Les installations solaires ont-elles vraiment besoin de plus d’énergie pour leur fabrication qu’elles n’en produisent? Les voitures électriques ont-elles une empreinte CO2 plus élevée que celles ayant un moteur à combustion? La Suisse connaîtrait-elle une pénurie d’énergie électrique si tous les systèmes de chauffage à combustibles fossiles étaient remplacés par des pompes à chaleur? Dans la première partie de notre mini-série, nous avons dissipé ces mythes et quelques autres encore. Dans ce second volet, Jules Pikali, «Dr Energy», revient sur cinq autres fausses idées reçues.

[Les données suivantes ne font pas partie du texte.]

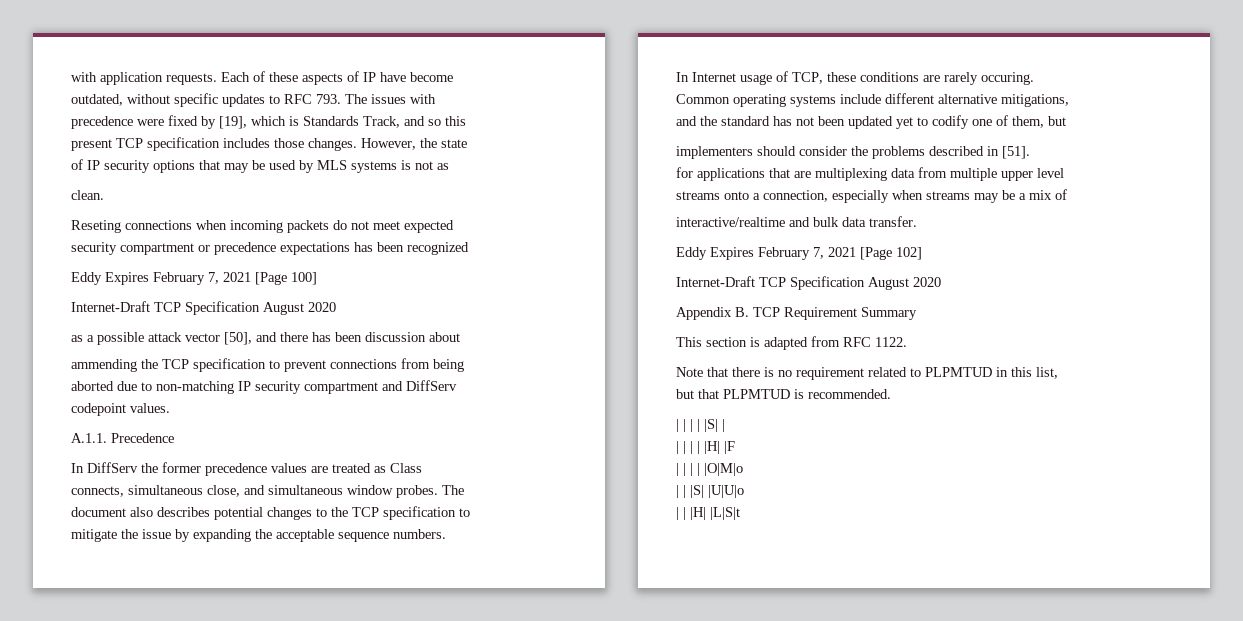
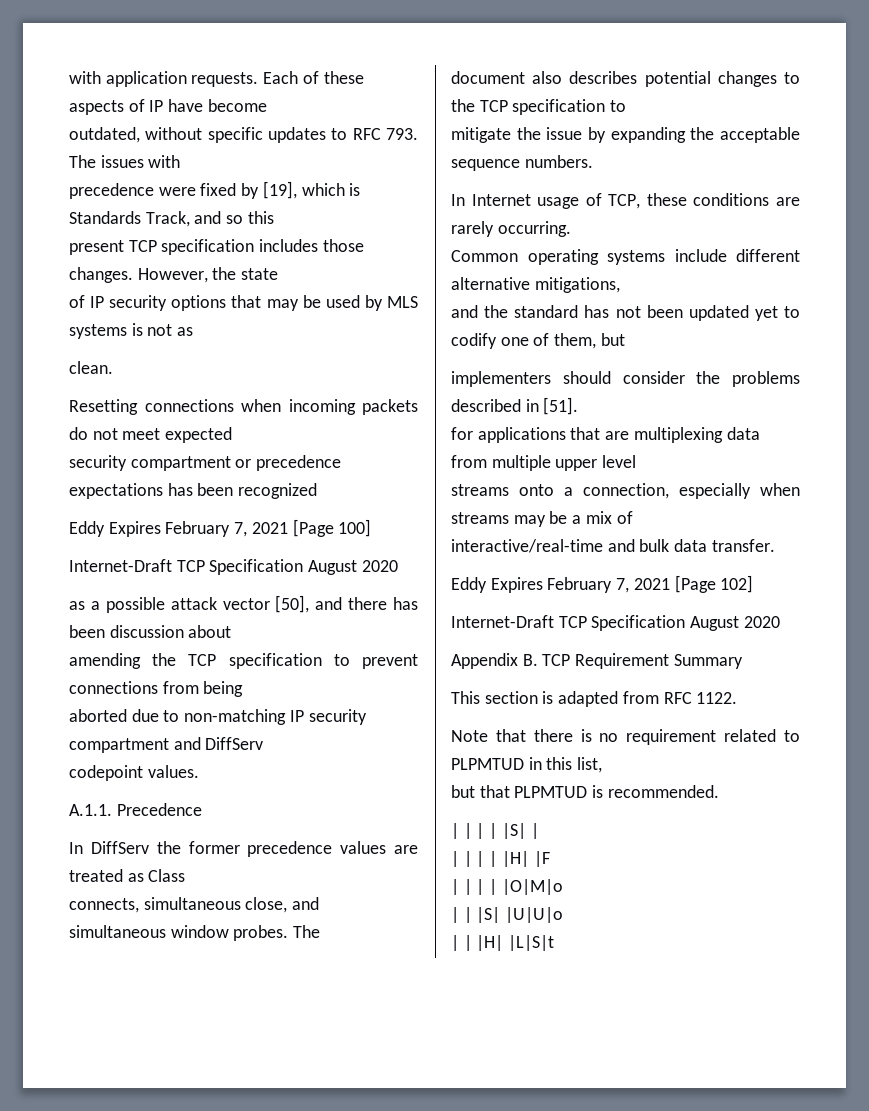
- Reseting connections when incoming packets do not meet expected
+ Resetting connections when incoming packets do not meet expected
- ammending the TCP specification to prevent connections from being
+ amending the TCP specification to prevent connections from being
- In Internet usage of TCP, these conditions are rarely occuring.
+ In Internet usage of TCP, these conditions are rarely occurring.
- interactive/realtime and bulk data transfer.
+ interactive/real-time and bulk data transfer.

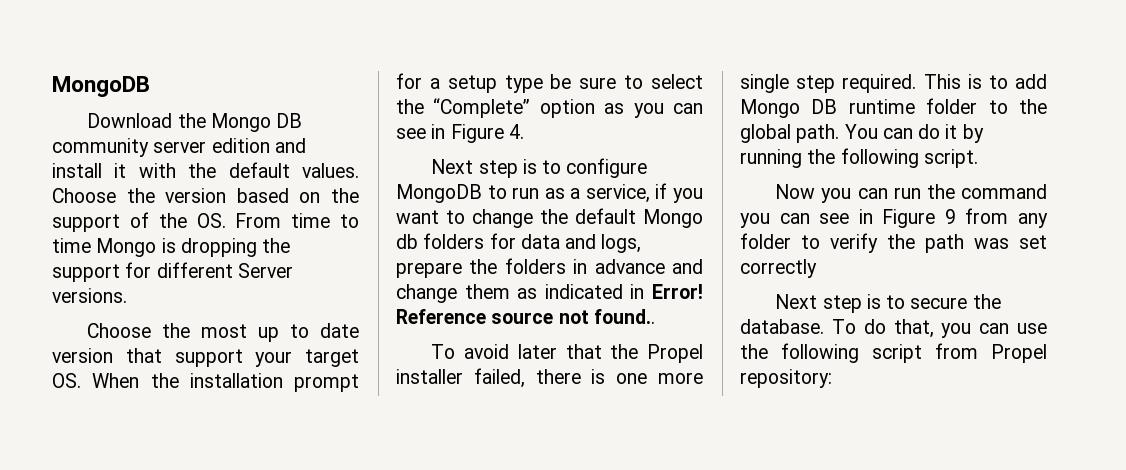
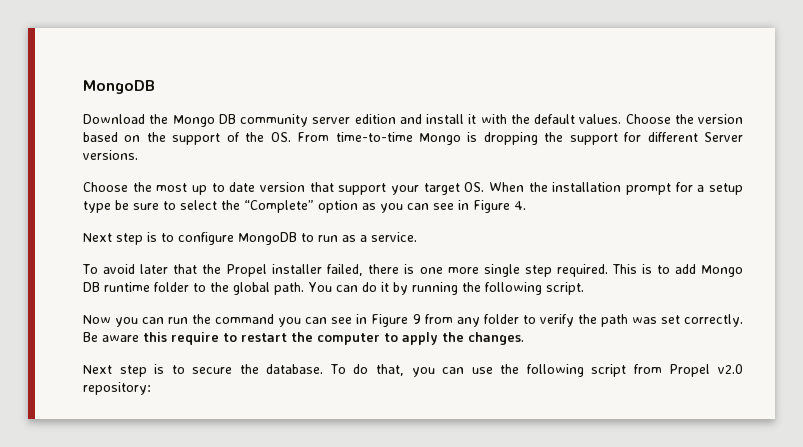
- Choose the version based on the support of the OS. From time to time Mongo is dropping the support for different Server versions.
+ Choose the version based on the support of the OS. From time-to-time Mongo is dropping the support for different Server versions.
- Next step is to configure MongoDB to run as a service, if you want to change the default Mongo db folders for data and logs, prepare the folders in advance and change them as indicated in Error! Reference source not found..
+ Next step is to configure MongoDB to run as a service.
- Now you can run the command you can see in Figure 9 from any folder to verify the path was set correctly
+ Now you can run the command you can see in Figure 9 from any folder to verify the path was set correctly. Be aware this require to restart the computer to apply the changes.
- To do that, you can use the following script from Propel repository:
+ To do that, you can use the following script from Propel v2.0 repository:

#6 L’électricité produite sur son propre toit est plus chère que celle qui est issue d’une prise murale.

«Si l’on fait un calcul en offrant une durée de vie de vingt ans à une installation solaire, le coût de l’électricité provenant de son propre toit revient entre 0,10 et 0,15 franc par kilowattheure (kWh) – ce qui est nettement moins onéreux que le courant fourni par les compagnies d’électricité. En plus, la longévité effective d’un système photovoltaïque est généralement plus grande, ce qui rend l’électricité encore moins chère. Mais pour que cette estimation soit exacte, une grande partie de la production doit être consommée au sein même de la maison, car la rétribution de reprise de l’énergie ne couvre en général pas tous les frais.»

https://www.uvek-gis.admin.ch/BFE/sonnendach/?lang=fr

#7 Se chauffer aux énergies renouvelables est beaucoup plus coûteux que d’avoir recours aux combustibles fossiles.

«L’investissement nécessaire pour un système de chauffage renouvelable (par pompe à chaleur, par exemple) est généralement plus élevé que pour son pendant au fioul ou au gaz. Ce surcoût est toutefois compensé par les économies d’énergie et de service. Ainsi, si on s’intéresse à l’ensemble de la durée de vie du système de chauffage, il est habituellement plus rentable d’utiliser une énergie renouvelable.»

https://www.chauffezrenouvelable.ch/calculateurdescouts/

#8 L’électricité verte entraîne également des émissions de CO2.

«L’électricité qui est produite en Suisse n’émet pas de CO2. En revanche, cette règle ne s’applique pas au réseau électrique européen, auquel notre pays est également raccordé. Des garanties d’origine strictes permettent toutefois de s’assurer que l’électricité verte importée a été produite de manière écologique. Cela dit, la construction des centrales électriques n’est pas prise en compte dans ce bilan. Mais si l’on met dans la balance les économies d’émissions de CO2 et les dépenses liées à la réalisation de ces centrales, les énergies renouvelables figurent en bien meilleure position que les fossiles.»

#9 Baisser la température ambiante de son intérieur la nuit et pendant les vacances ne vaut pas la peine.

«Régler correctement les commandes de chauffage ne coûte rien et peut permettre de petites économies. Chacune d’entre elles est équipée d’une minuterie et d’un programme hebdomadaire où la température ambiante souhaitée et les heures d’utilisation peuvent être programmées de sorte à ce que la température soit abaissée la nuit ou en cas d’absence. L’économie est particulièrement intéressante dans les bâtiments mal isolés qui possèdent des systèmes de chauffage utilisant des radiateurs.»

#10 Les économies d’énergie impliquent une perte de confort et sont onéreuses.

«Au cours des vingt dernières années, les appareils électriques sont devenus beaucoup plus efficients. En outre, la vente de ceux qui sont inefficaces a été interdite par la loi. Une LED, par exemple, consomme six à huit fois moins d’électricité qu’une lampe halogène et a également une durée de vie nettement supérieure. Grâce à l’amélioration constante de la technologie, le confort n’est plus péjoré. Les douches modernes à économie d’eau, notamment, réduisent de moitié la consommation d’eau, et donc d’énergie usitée. A l’avenir, nous n’aurons ainsi pas besoin de prendre des douches froides pour faire des économies.»